Several weeks ago I wrote an article about Arizona legislation that pertains to the housing market.
Below is some additional legislation that was passed and signed into law by Gov. Jan Brewer.
In most cases, the legislation will become effective July 20.
HB 2005 — As I have discussed in previous columns, there are laws on the books to prevent illegal land divisions.
This bill further clarifies provisions in the law as far as “acting in concert” to circumvent the law and states that familial relationship alone is not sufficient to constitute unlawful acting in concert.
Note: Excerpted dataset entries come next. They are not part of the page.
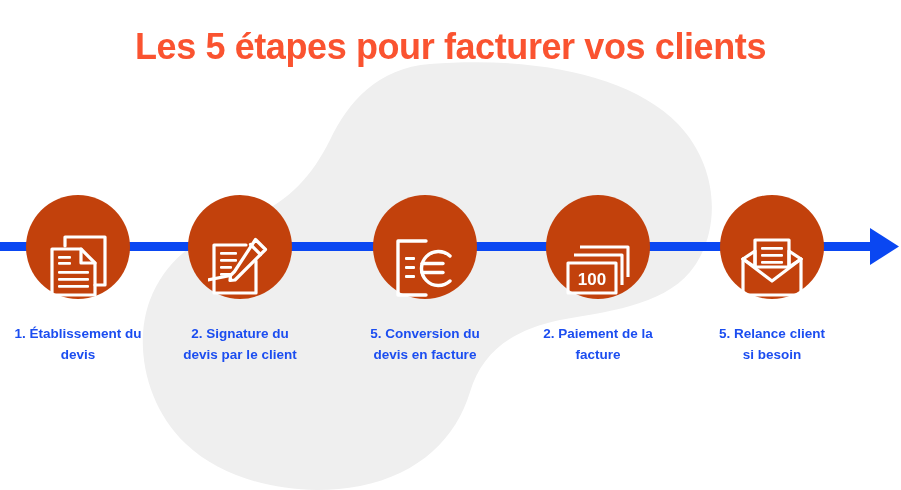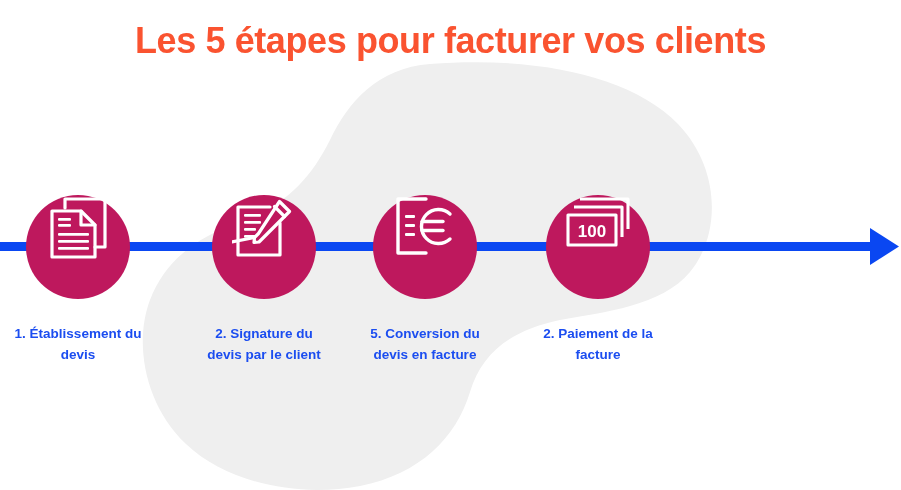--- a/index.html
+++ b/index.html
@@ -21,21 +21,21 @@
   .blob-layer {
     position: absolute;
     left: 0; top: 0;
     width: 901px; height: 490px;
     z-index: 0;
     pointer-events: none;
   }
   
   .title {
     position: absolute;
-    left: 0; top: 20px;
+    left: 0; top: 26px;
     width: 901px;
     text-align: center;
     z-index: 3;
     font-size: 36px;
     font-weight: bold;
     letter-spacing: -0.4px;
     color: #fa5330;
     white-space: nowrap;
   }
   
@@ -58,23 +58,23 @@
     top: 195px;
     width: 174px;
     margin-left: -87px;
     text-align: center;
   }
   .circle {
     width: 104px;
     height: 104px;
     margin: 0 auto;
     border-radius: 50%;
-    background: #be185d;
+    background: #c2410c;
     display: flex;
-    align-items: flex-start;
+    align-items: flex-end;
     justify-content: center;
   }
   .circle svg { display: block; }
   .step-label {
     margin-top: 25px;
     font-size: 13.5px;
     font-weight: bold;
     line-height: 1.55;
     color: #1b4df0;
     white-space: pre-line;
@@ -116,21 +116,21 @@
             <rect x="11" y="38" width="31" height="2.8" rx="1"></rect>
             <rect x="11" y="45" width="31" height="2.8" rx="1"></rect>
             <rect x="11" y="52" width="31" height="2.8" rx="1"></rect>
           </g>
         </svg>
       </div>
       <div class="step-label">1. Établissement du
 devis</div>
     </div>
 
-    <div class="step" style="left:264px">
+    <div class="step" style="left:240px">
       <div class="circle">
         <svg width="64" height="66" viewBox="0 0 64 66">
           <g fill="none" stroke="#ffffff" stroke-width="3.2" stroke-linejoin="round" stroke-linecap="round">
             <polyline points="48,28 48,60 6,60 6,12 38,12"></polyline>
           </g>
           <g fill="#ffffff">
             <rect x="12" y="19" width="17" height="2.8" rx="1"></rect>
             <rect x="12" y="26" width="17" height="2.8" rx="1"></rect>
             <rect x="12" y="33" width="12" height="2.8" rx="1"></rect>
             <rect x="12" y="40" width="12" height="2.8" rx="1"></rect>
@@ -176,15 +176,35 @@
             <path d="M10,12 L58,12 L58,42"></path>
             <rect x="4" y="20" width="48" height="30"></rect>
           </g>
           <text x="28" y="41.5" fill="#ffffff" font-family="'Liberation Sans', sans-serif" font-size="17" font-weight="bold" text-anchor="middle">100</text>
         </svg>
       </div>
       <div class="step-label">2. Paiement de la
 facture</div>
     </div>
 
+    <div class="step" style="left:772px">
+      <div class="circle">
+        <svg width="66" height="62" viewBox="0 0 66 62">
+          <g fill="none" stroke="#ffffff" stroke-width="3.2" stroke-linejoin="round" stroke-linecap="round">
+            <rect x="16" y="3" width="34" height="27"></rect>
+            <path d="M4,22 L16,14 L16,30 L4,22 Z" fill="none"></path>
+            <path d="M62,22 L50,14 L50,30 L62,22 Z" fill="none"></path>
+            <polyline points="4,22 4,58 62,58 62,22"></polyline>
+            <polyline points="4,22 33,44 62,22"></polyline>
+          </g>
+          <g fill="#ffffff">
+            <rect x="22" y="10" width="22" height="2.8" rx="1"></rect>
+            <rect x="22" y="17" width="22" height="2.8" rx="1"></rect>
+            <rect x="22" y="24" width="22" height="2.8" rx="1"></rect>
+          </g>
+        </svg>
+      </div>
+      <div class="step-label">5. Relance client
+si besoin</div>
+    </div>
 
   </div>
 </div>
 
 </body></html>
One new aspect of the law is that it states that a creation of six or more lots, parcels or fractional interests is not subject to public report requirements when the sale or lease of another lot, parcel or fractional interest occurs 10 or more years after the sale or lease of another lot, parcel or fractional interest is not subject to public report requirements and is treated as an independent parcel unless upon investigation by the real estate commissioner, it is found that there was evidence of intent to circumvent the subdivision laws. (Pretty confusing —Realtors have asked the Department of Real Estate for a clarification of the above.)
HB 2717 — Homeowners Associations (HOAs) in some instances were charging homeowners for placement of “for sale” or “for lease” signs.
This bill prevents HOAs from charging for the placement of a sign.
SB 1292 — As real estate licensees we are required to complete a minimum of 24 hours of continuing education every two years.
This bill holds our educators to a higher standard for the quality of material they provide.
HB 2153 — Fire sprinklers have been a bone of contention for years between homeowners, builders and the firefighters.
You may recall many years back in Payson there was a successful voter referendum to repeal an ordinance that was felt to be too aggressive by many citizens.
HB 2153 prohibits cities, towns and county boards of supervisors from adopting an ordinance that prevents a person or entity from choosing whether to install or not install fire sprinklers in a single-family residential building containing no more than two dwelling units.
It also prohibits cities, towns and county boards of supervisors from imposing any fine, penalty or other requirement if the property owner chooses not to install fire sprinklers.
In years past, I have noted that many land owners who chose to build in Payson would build homes of a size just less than the square footage that would have mandated the installation of fire sprinklers.